# [WORK TO BE COMPLETED]
Return all the entries exactly, keeping pictures out.

EXTRACTED ENTRIES START

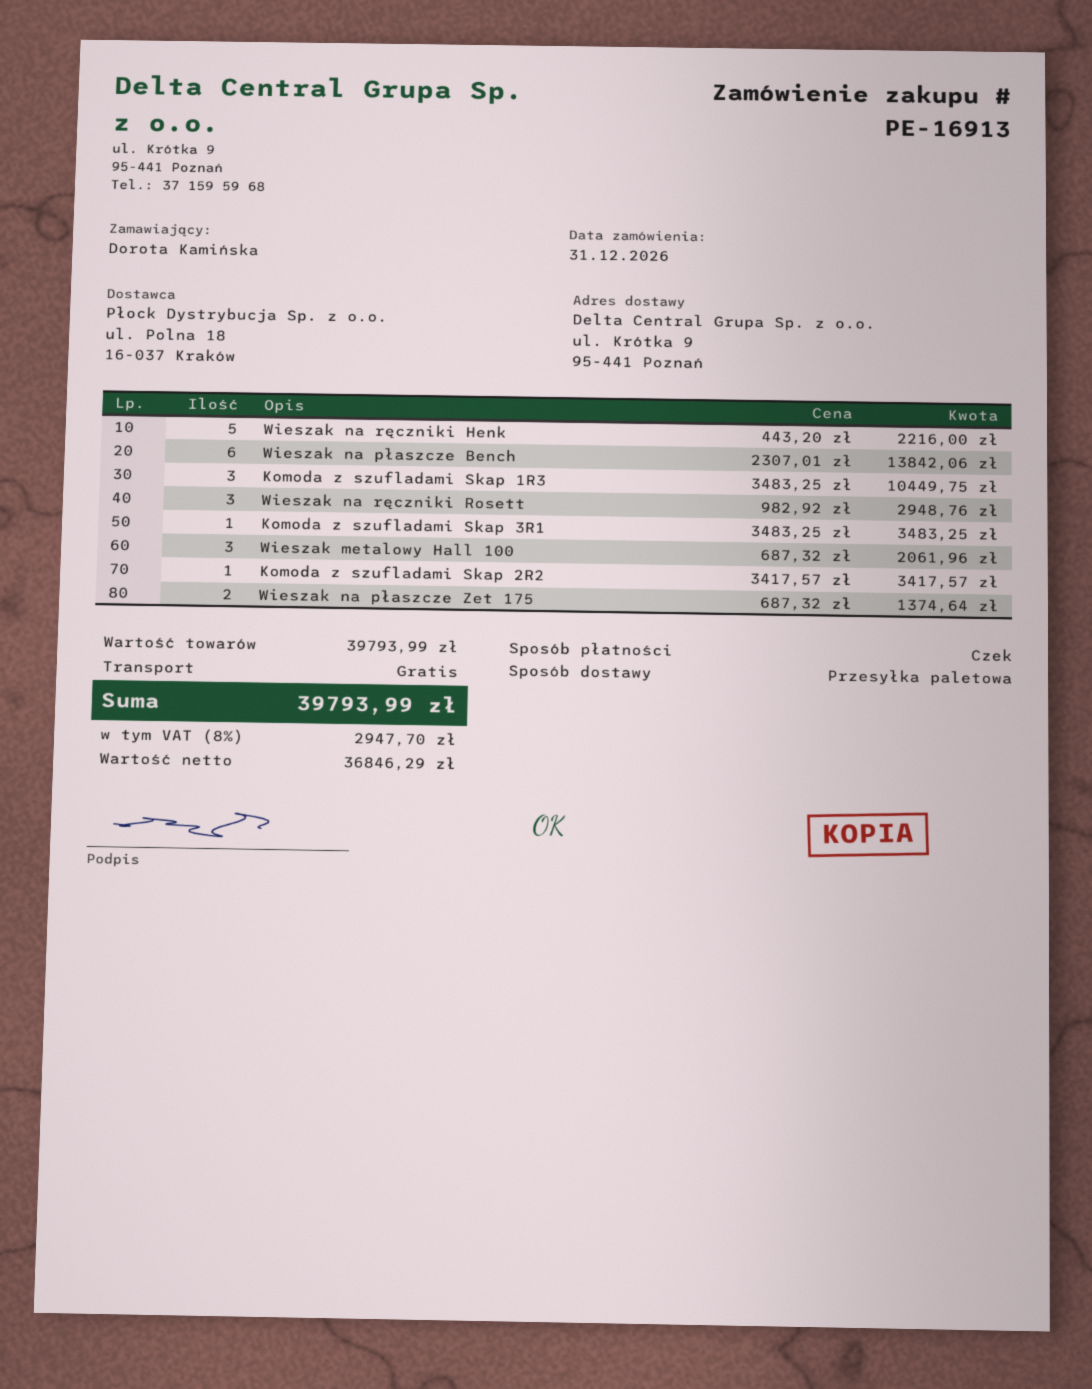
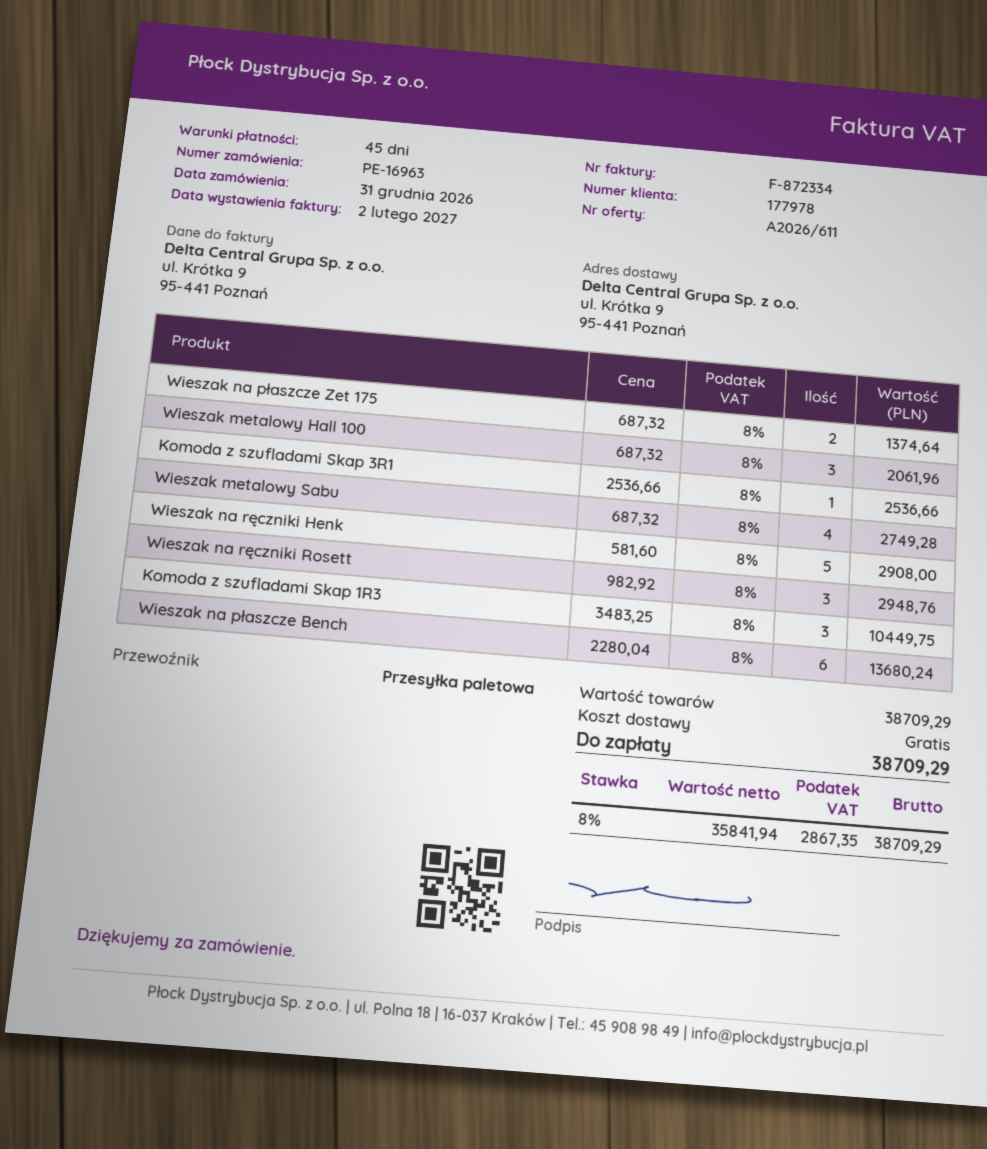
order number: PE-16913 -> PE-16963
Wieszak na ręczniki Henk: 5 x 443.20 = 2216.00 -> 5 x 581.60 = 2908.00
Wieszak na płaszcze Bench: 6 x 2307.01 = 13842.06 -> 6 x 2280.04 = 13680.24
Komoda z szufladami Skap 3R1: 1 x 3483.25 = 3483.25 -> 1 x 2536.66 = 2536.66
Komoda z szufladami Skap 2R2: 1 x 3417.57 = 3417.57 -> none
Wieszak metalowy Sabu: none -> 4 x 687.32 = 2749.28
subtotal: 39793.99 -> 38709.29
net: 36846.29 -> 35841.94
tax: 8% = 2947.70 -> 8% = 2867.35
total: 39793.99 -> 38709.29

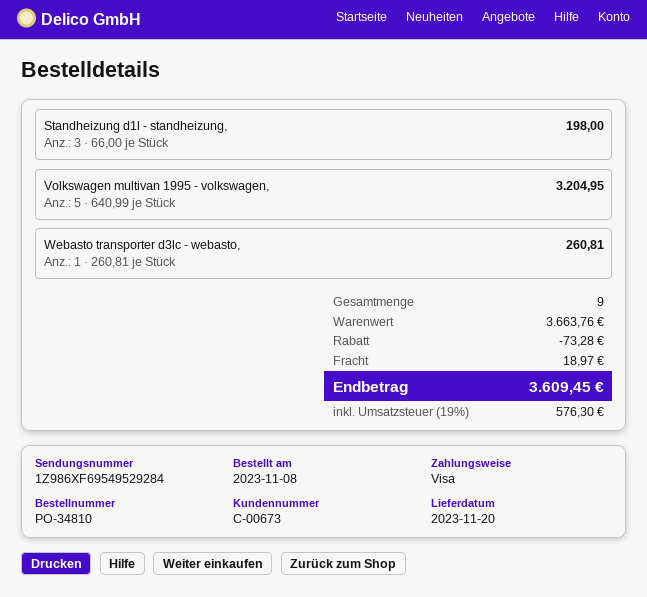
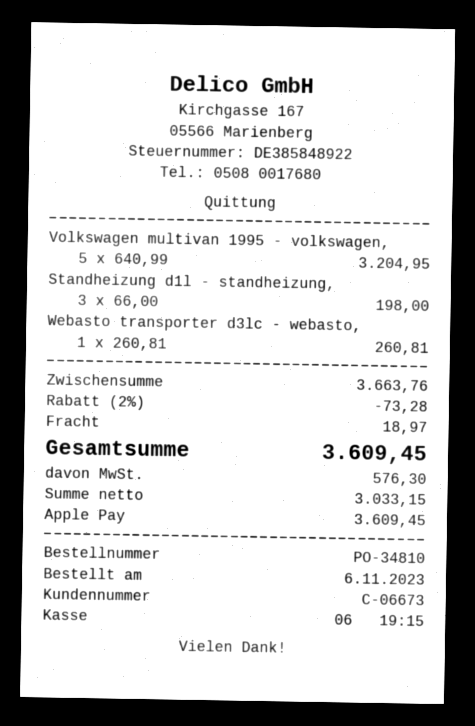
order date: 2023-11-08 -> 2023-11-06
customer number: C-00673 -> C-06673
payment method: Visa -> Apple Pay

EXTRACTED ENTRIES END

# [SOLUTION FOR THIS EXERCISE]
order number: PE-16913 -> PE-16963
Wieszak na ręczniki Henk: 5 x 443.20 = 2216.00 -> 5 x 581.60 = 2908.00
Wieszak na płaszcze Bench: 6 x 2307.01 = 13842.06 -> 6 x 2280.04 = 13680.24
Komoda z szufladami Skap 3R1: 1 x 3483.25 = 3483.25 -> 1 x 2536.66 = 2536.66
Komoda z szufladami Skap 2R2: 1 x 3417.57 = 3417.57 -> none
Wieszak metalowy Sabu: none -> 4 x 687.32 = 2749.28
subtotal: 39793.99 -> 38709.29
net: 36846.29 -> 35841.94
tax: 8% = 2947.70 -> 8% = 2867.35
total: 39793.99 -> 38709.29

order date: 2023-11-08 -> 2023-11-06
customer number: C-00673 -> C-06673
payment method: Visa -> Apple Pay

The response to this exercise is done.